Is it possible to open the account with an Australian bank, based in Australia, i.e. have a non-resident deposit / current account guaranteed by the Australian government?
The reason I would like to open an AUD account is that I feel it may be prudent to have some of my money in a currency which is based on a natural resource intensive economy - diversify etc. 

I understand, and indeed fear, the inherent foreign exchange risks. However  i also believe these are exceptional times and am willing to put a portion of my savings in a foreign currency. 

Thanks,
WB


----------



## marksa (11 Jul 2011)

NIB offers AUD accounts and can be accessed off eBanking. You are right, the fx risk should be your main concern, not interest rate. AUD/EUR can swing 20% +/- in a matter of months depending on commodity markets etc. Having said that, you mention putting money into another currency as a form of diverisification. Perhaps you should be thinking about e.g. buying equities in different currencies, that way you are not caught by the issues around whether the account is locally domiciled (ireland) or foreign (in australia) domiciled


----------



## allenk (13 Jul 2011)

I am a Non resident and I opened 2 seperate bank accounts yesterday with Westpac in Brisbane. 

All you need is a passport for the Choice (Current) account and a working phone if you want a (high interest earning) eSaver account.

As a first time customer I receive 6 months free banking:

Telephone Banking (automated)
Telephone Banking (staff assisted)
Online Banking
Westpac Group branded ATM ( They own St George too)
EFTOS (Electronics Funds Transfer at Poin of Sale)
Cheque Withdrawals
Direct Debits
Branch Staff - Assisted Withdrawals

After the 6 months you may continue to receive free banking as long as you transfer at least $2,000 into the Choice account every month (It can be taken back out after 24hrs).
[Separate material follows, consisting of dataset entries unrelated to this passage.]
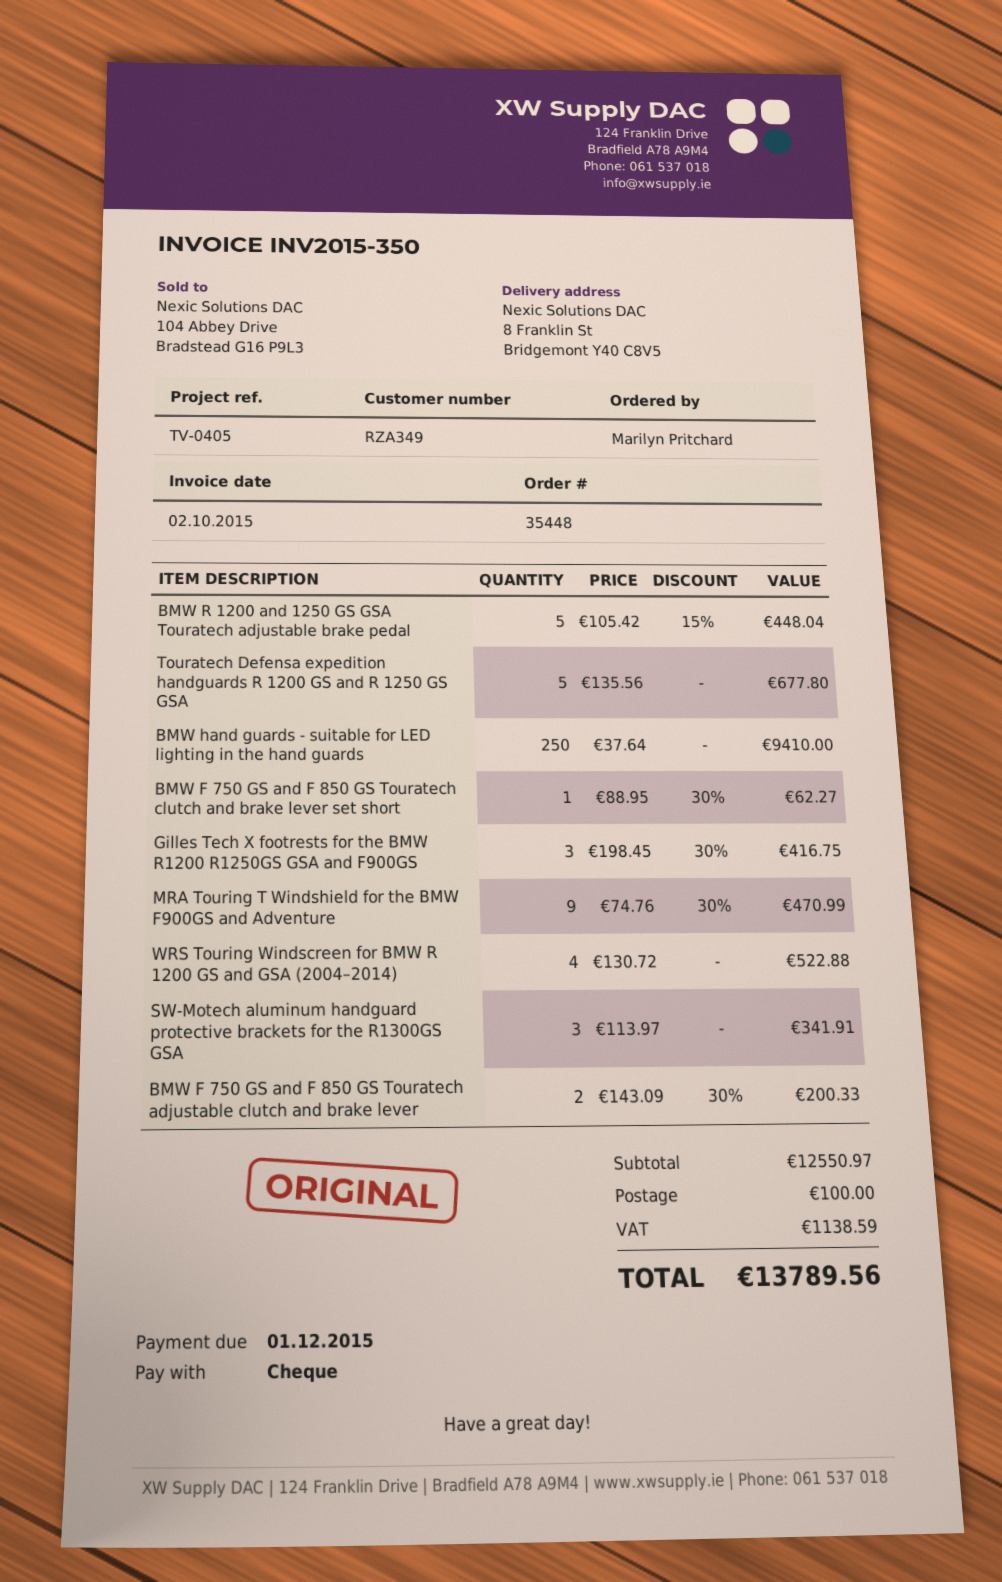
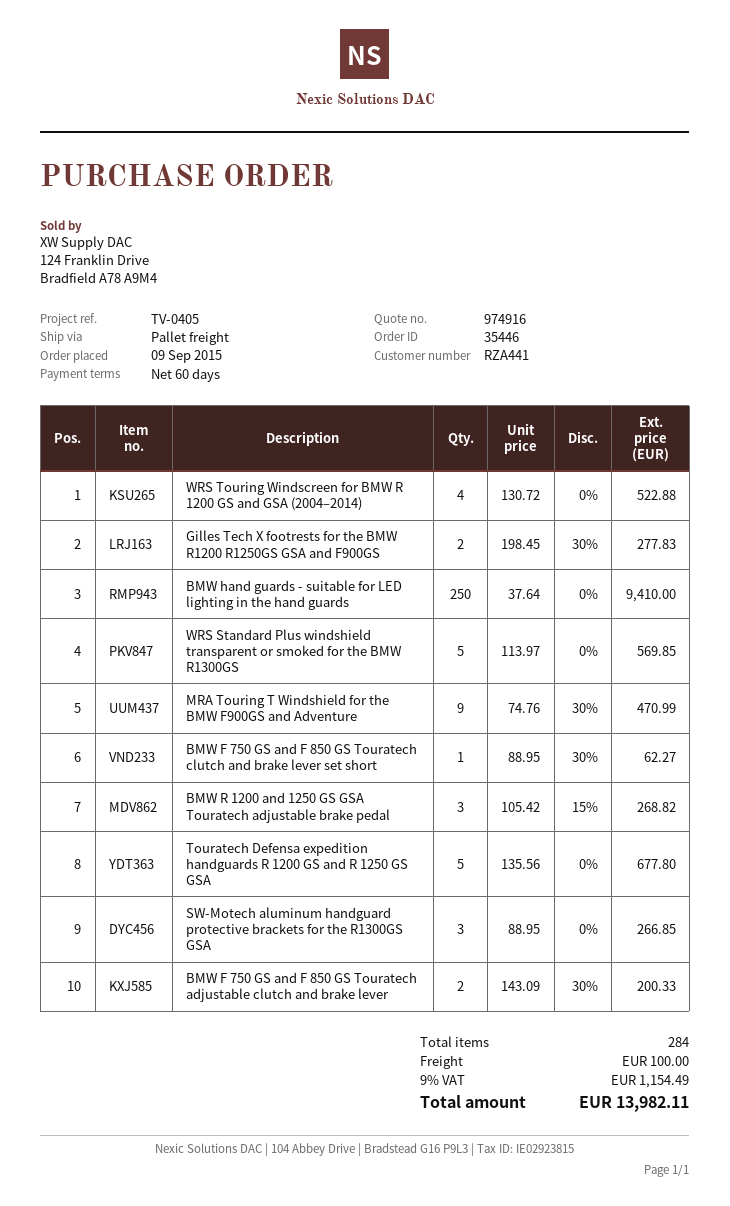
order number: 35448 -> 35446
customer number: RZA349 -> RZA441
BMW R 1200 and 1250 GS GSA Touratech adjustable brake pedal: 5 x 105.42 - 15% = 448.04 -> 3 x 105.42 - 15% = 268.82
Gilles Tech X footrests for the BMW R1200 R1250GS GSA and F900GS: 3 x 198.45 - 30% = 416.75 -> 2 x 198.45 - 30% = 277.83
SW-Motech aluminum handguard protective brackets for the R1300GS GSA: 3 x 113.97 = 341.91 -> 3 x 88.95 = 266.85
WRS Standard Plus windshield transparent or smoked for the BMW R1300GS: none -> 5 x 113.97 = 569.85
tax: 1138.59 -> 1154.49
total: 13789.56 -> 13982.11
This can be done from the eSaver account and as interest is earned on a daily basis and there is no fee for moving monies around it is quiet convenient as long as you remember to do it. If not, after the 6 months you pay a small fee of $5 a month which gives you unlimited use the above.

The eSaver currently is giving me 5.8% interest but after 4 months I will lose .75%! There is another option of earning a further .2% if you frequently use the account.

Wespac is one of the 4 large banks in Australia and your deposit / current account is guaranteed by the Australian government. You will have to google this as I cannot post links.

Issues:
I am not 100% up to date on this but it seems that I need to present the bank with a Tax File Number (TFN) or else they will tax me at a rate which I am taxed in my country of residence. I cannot apply for the TFN until I get my first statement from the bank to say that my interest was taxed. But I will keep you posted.

P.S I am currently in Australia but I can give you the details of 2 really nice guys in the bank (Finance guy and the bank manager) you could contact in relation to opening the account from abroad.

I hope this helps....


----------



## WarrenBuffet (13 Jul 2011)

allenk,

Thanks for the reply - just sent you a private message for the contact peoples details

WB


----------



## Sunny (13 Jul 2011)

WarrenBuffet said:


> allenk,
> 
> Thanks for the reply - just sent you a private message for the contact peoples details
> 
> WB


 
Be aware that because your account will be outside the EU, you will have to declare interest earned to Revenue here and pay tax at your marginal rate rather than just the DIRT rate. (Assuming you are resident in Ireland)


----------



## kennyb3 (9 Nov 2011)

I'm thinking of using my sister who is Oz to open an account and transfer money to her? Will there be a hefty charge on the transfer?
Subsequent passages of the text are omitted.